What the actual fuck is "this" Javascript

  • 24
    Anonymous functions (lambdas) bind this to the lexical scope of where they're defined. You defined an anonymous function in a const object in the global closure, in a web browser, so this = window.

    Fully qualified functions use call site invocation, so this is set to wherever that function is invoked from.

    Objects don't create lexically assignable closures, that feature is exclusive to functions/function constructors.

    function test(){
    this.test = "waffles";
    this.test2 = "waffles2"
    this.a = { b: () => this };

    If you create a new instance of test, and invoke a.b, you get the instance of test you created. You will also always receive that value because it is bound to the lexical scope.

    Consider the following:

    const obj = {
    z(){ return this;}

    const objZ = obj.z;

    objZ(); // returns whatever the call site of the invocation is, contextually whatever closure houses objZ
    obj.z() // also returns the call site of the invocation, which in this invocation will be obj
  • 7
    That isn't bug, it's feature.
    You wanna have `this` context down? Use old style function.
    You wanna have upper `this` context, simply don't care about it or want elegant one-liner?
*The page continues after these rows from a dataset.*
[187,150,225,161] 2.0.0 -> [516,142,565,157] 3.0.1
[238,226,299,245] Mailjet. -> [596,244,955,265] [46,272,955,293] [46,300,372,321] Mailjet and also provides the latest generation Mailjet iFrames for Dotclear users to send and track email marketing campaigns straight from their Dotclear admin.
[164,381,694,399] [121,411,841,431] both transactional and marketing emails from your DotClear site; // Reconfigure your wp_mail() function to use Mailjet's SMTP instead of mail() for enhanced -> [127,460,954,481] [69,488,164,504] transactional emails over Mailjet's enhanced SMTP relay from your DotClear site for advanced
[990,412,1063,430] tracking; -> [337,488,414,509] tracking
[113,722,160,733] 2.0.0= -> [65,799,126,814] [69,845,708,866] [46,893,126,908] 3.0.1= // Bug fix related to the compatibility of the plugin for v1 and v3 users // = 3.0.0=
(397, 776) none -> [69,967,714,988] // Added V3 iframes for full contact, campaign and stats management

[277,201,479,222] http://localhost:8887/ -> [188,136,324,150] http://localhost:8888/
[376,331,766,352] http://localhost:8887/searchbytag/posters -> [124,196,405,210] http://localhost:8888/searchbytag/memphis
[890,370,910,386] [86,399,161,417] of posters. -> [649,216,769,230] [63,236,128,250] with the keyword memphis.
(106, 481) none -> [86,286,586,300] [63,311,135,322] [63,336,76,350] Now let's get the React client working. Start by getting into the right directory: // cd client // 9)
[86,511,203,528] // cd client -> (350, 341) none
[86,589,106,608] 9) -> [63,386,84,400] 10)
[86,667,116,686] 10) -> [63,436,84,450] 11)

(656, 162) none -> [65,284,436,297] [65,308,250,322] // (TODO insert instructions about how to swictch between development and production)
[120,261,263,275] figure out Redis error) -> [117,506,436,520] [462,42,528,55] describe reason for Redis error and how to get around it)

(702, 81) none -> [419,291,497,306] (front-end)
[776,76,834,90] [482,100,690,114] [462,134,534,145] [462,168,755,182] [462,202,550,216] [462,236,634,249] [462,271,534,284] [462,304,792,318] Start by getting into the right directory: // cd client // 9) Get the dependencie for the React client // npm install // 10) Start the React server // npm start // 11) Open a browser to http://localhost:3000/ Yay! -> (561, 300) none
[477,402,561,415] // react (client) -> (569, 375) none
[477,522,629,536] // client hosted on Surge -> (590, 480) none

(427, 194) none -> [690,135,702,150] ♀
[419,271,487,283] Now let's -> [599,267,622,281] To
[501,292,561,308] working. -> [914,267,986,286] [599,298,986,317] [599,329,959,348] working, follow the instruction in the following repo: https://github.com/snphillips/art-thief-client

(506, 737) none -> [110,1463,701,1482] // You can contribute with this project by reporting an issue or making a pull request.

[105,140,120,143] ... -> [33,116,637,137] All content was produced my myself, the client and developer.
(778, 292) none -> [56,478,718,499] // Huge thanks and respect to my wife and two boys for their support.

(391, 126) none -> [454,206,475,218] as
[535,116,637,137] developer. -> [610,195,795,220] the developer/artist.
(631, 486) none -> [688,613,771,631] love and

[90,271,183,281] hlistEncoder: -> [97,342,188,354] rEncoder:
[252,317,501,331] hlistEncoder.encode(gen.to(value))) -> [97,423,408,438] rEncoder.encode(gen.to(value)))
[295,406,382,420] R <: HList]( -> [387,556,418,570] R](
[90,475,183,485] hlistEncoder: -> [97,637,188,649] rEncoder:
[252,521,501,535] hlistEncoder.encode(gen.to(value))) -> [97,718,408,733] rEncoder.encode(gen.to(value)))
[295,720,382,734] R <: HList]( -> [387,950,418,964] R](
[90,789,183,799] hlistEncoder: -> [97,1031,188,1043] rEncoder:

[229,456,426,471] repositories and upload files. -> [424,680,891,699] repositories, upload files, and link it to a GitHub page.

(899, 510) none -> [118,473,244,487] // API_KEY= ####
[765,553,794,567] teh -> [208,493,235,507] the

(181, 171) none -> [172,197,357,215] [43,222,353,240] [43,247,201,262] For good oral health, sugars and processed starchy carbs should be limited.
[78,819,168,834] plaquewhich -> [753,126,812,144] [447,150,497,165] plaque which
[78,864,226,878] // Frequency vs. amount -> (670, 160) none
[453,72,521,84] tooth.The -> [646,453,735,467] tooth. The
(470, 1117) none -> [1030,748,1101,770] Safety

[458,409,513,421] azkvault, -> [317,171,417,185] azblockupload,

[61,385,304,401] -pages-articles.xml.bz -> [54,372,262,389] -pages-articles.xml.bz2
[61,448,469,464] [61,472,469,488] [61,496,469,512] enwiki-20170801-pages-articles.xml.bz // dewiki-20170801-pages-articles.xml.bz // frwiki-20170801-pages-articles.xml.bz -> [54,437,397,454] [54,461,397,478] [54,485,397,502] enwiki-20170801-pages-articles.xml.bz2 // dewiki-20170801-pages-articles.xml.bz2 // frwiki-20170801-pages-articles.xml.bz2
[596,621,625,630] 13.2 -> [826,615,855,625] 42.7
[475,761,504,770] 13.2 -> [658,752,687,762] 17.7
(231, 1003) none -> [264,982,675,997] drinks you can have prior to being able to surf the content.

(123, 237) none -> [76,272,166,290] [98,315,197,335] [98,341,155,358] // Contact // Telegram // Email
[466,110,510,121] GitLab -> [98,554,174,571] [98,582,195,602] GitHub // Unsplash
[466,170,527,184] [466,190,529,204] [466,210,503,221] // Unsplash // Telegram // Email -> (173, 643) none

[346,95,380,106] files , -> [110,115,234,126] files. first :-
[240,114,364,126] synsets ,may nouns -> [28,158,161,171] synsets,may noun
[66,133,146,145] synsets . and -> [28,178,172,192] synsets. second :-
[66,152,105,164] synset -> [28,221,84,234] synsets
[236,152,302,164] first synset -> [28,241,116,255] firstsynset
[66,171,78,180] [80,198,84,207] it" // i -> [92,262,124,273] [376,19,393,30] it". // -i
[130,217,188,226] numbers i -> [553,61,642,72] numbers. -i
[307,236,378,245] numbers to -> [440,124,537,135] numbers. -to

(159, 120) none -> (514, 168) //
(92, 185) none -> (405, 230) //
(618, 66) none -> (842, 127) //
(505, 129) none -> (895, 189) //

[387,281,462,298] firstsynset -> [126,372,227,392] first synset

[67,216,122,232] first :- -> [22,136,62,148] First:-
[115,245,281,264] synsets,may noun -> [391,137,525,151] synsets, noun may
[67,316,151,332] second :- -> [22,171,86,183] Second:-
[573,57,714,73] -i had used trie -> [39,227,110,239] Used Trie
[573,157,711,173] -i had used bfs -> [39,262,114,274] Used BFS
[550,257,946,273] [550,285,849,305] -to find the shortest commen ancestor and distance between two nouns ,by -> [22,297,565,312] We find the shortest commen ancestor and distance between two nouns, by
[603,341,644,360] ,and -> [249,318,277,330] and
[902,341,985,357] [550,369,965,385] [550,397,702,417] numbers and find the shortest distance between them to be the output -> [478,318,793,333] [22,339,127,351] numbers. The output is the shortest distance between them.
Bash arrow function!
  • 4
    Simply never use this, it's a meaningless source of needless confusion.
  • 7
    @Ubbe actually, `this` is useful in class methods, so everybody's in clear that they are operating on instance of class rather than some private variable.
  • 6
    You’re a doofus I’m sorry
  • 2
    "It's not a bug, it's a feature", but for real. It's intentionally like this and both variants have their use.
  • 5
    Don't you know this?
  • 2
    JavaScript.Info is now your evening reading
  • 4
    Why had devRant become flooded with these non-rants?
  • 2
    @ScriptCoded because `this` is complicated, especially if you don't know how variable scopes work.
  • 2
    @C0D4 that's one of cases when it's only so easy to complicate everything rather than to avoid 😂
  • 2
    @vintprox yes, but am I wrong?
  • 1
    @C0D4 it indeed is complicated. You have to know where `this` is convenient and where it is not. Novices are soooo confused coming from other languages (except from Java, bc it has `this` for the use case I pointed out earlier and it's fairly easy).
  • 1
    Freecodecamp explains This

  • 1
    @C0D4 It's not only about `this` though. Also just bashing languages and other technologies all togheter
  • 1
    @vintprox I usually push for fat arrows if they will be a callback somewhere else. Other than that, regular functions.
  • 0
    this was hard enough to get, yet they added arrow function to try make it simple and now it’s fragmented shit
  • 3
    It's in the literal fucking definition of the arrow function on line fucking 1 of the docs. Just saying.
  • 4
    @hashedram The average JS dev will say "you should use arrow functions because they look neater"

    Sometimes I wish JS devs would put in some more effort into what is essentially their daily bread and butter.
  • 0
    not a wtf at all; this is expected behavior and in line with the spec
  • 1
    Yeah this is unintuitive in javascript. You have to read about its behaviour in depth to understand it. And frankly I don't think it's reasonable to expect people to read the friggin spec to use a language. I mean, I understand why it's like this. It's unfortunate but we have to live with it. Y'all javascript fanboys needa chill. No one's favourite language is perfect.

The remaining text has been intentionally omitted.